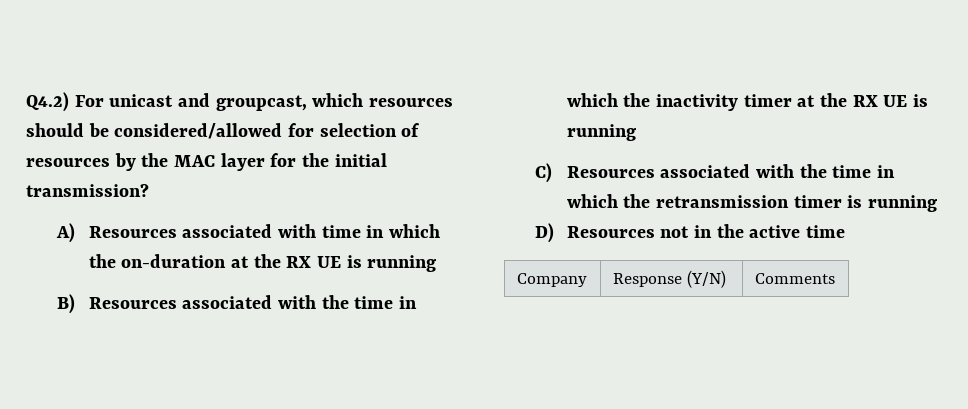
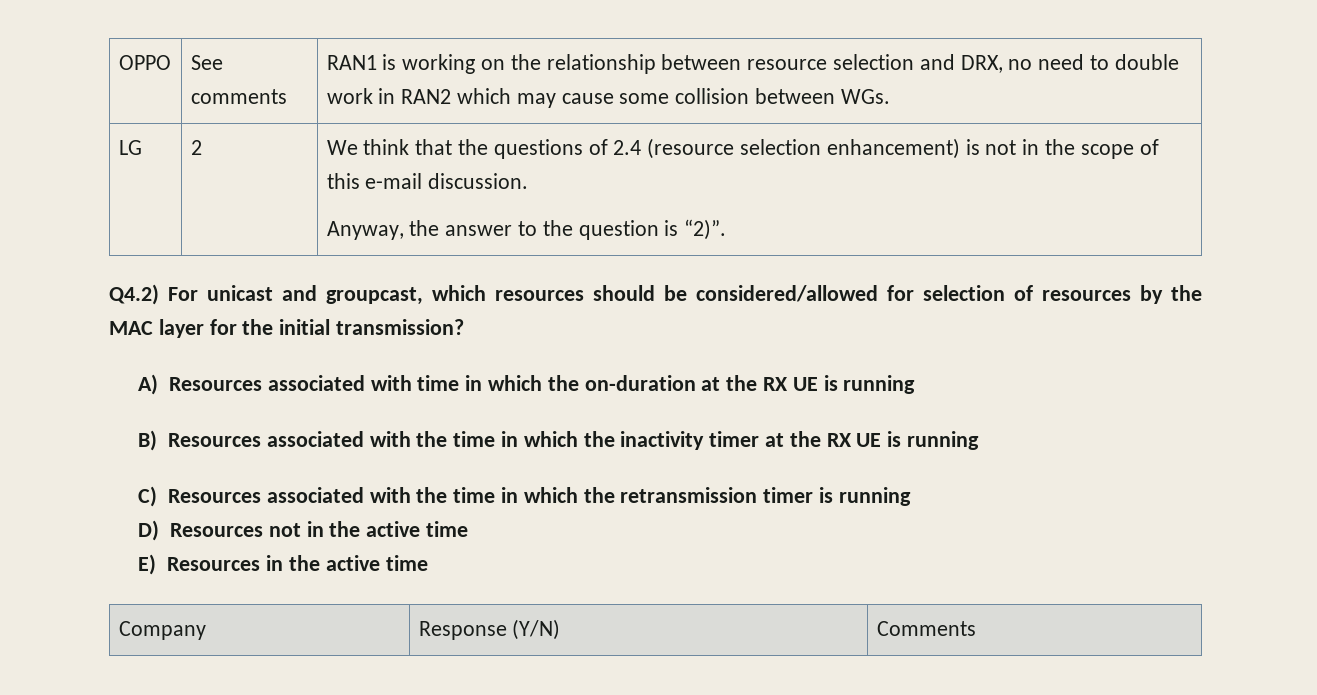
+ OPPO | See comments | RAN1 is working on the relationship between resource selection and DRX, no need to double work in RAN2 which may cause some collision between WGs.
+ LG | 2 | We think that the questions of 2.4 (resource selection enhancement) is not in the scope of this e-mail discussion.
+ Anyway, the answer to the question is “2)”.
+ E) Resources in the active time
■ ■ ■ ■ ■ ■ ■
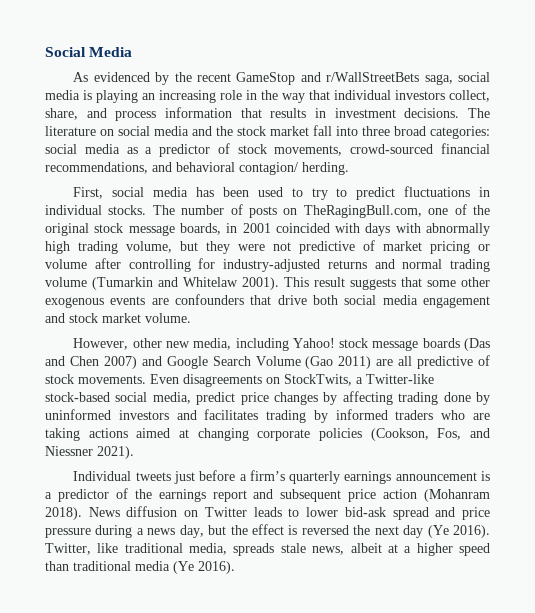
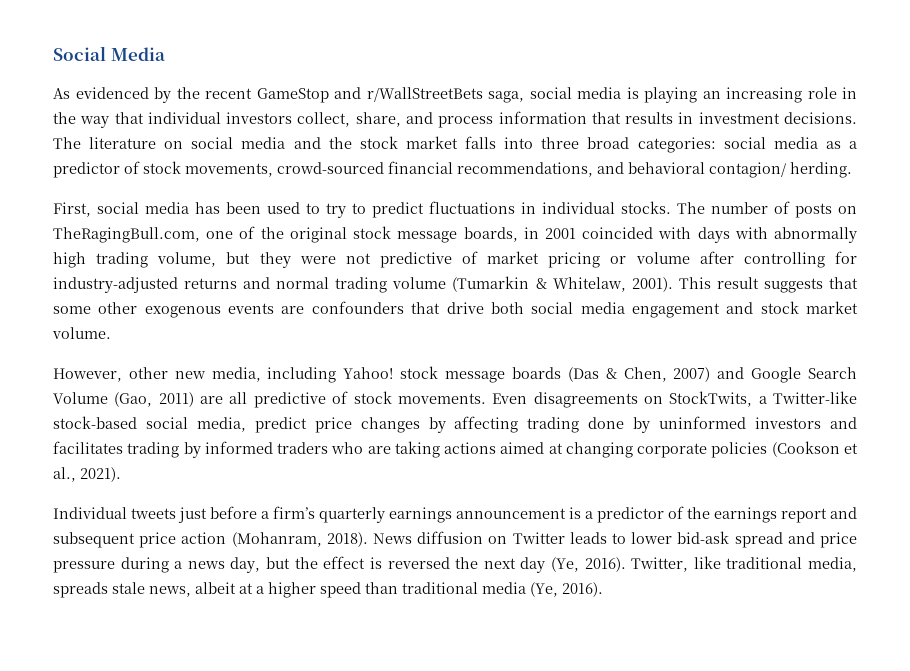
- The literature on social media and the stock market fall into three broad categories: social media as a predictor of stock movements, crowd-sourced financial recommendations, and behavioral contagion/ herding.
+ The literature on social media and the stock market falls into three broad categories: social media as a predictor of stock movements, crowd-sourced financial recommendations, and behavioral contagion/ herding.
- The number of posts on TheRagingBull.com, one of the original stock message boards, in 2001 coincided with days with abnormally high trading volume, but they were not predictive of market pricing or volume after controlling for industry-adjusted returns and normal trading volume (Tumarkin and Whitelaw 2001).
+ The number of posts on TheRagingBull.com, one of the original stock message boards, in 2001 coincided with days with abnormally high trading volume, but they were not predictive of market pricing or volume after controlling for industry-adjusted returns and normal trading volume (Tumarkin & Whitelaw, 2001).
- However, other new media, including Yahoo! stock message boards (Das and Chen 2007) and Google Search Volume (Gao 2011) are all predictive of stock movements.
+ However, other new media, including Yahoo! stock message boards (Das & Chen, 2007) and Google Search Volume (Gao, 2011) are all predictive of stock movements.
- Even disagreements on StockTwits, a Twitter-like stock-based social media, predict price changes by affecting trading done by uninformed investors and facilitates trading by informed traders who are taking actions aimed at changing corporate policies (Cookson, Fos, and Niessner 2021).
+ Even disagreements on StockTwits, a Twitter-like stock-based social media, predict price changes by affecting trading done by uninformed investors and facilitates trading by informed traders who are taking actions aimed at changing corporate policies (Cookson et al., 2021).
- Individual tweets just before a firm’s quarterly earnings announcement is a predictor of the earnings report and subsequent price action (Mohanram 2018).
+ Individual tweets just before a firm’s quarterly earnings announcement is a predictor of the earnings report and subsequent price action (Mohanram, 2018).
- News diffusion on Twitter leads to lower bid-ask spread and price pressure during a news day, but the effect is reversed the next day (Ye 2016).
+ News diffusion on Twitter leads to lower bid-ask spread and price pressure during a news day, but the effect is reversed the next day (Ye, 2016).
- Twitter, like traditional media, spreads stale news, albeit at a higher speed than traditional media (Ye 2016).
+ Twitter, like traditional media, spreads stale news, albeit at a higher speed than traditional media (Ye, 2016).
■ ■ ■ ■ ■ ■ ■
For the lines above, output exactly those from the line containing "(Tumarkin & Whitelaw, 2001)." through the line containing "- News diffusion", and skip the others.

EXPECTED OUTPUT:
+ The number of posts on TheRagingBull.com, one of the original stock message boards, in 2001 coincided with days with abnormally high trading volume, but they were not predictive of market pricing or volume after controlling for industry-adjusted returns and normal trading volume (Tumarkin & Whitelaw, 2001).
- However, other new media, including Yahoo! stock message boards (Das and Chen 2007) and Google Search Volume (Gao 2011) are all predictive of stock movements.
+ However, other new media, including Yahoo! stock message boards (Das & Chen, 2007) and Google Search Volume (Gao, 2011) are all predictive of stock movements.
- Even disagreements on StockTwits, a Twitter-like stock-based social media, predict price changes by affecting trading done by uninformed investors and facilitates trading by informed traders who are taking actions aimed at changing corporate policies (Cookson, Fos, and Niessner 2021).
+ Even disagreements on StockTwits, a Twitter-like stock-based social media, predict price changes by affecting trading done by uninformed investors and facilitates trading by informed traders who are taking actions aimed at changing corporate policies (Cookson et al., 2021).
- Individual tweets just before a firm’s quarterly earnings announcement is a predictor of the earnings report and subsequent price action (Mohanram 2018).
+ Individual tweets just before a firm’s quarterly earnings announcement is a predictor of the earnings report and subsequent price action (Mohanram, 2018).
- News diffusion on Twitter leads to lower bid-ask spread and price pressure during a news day, but the effect is reversed the next day (Ye 2016).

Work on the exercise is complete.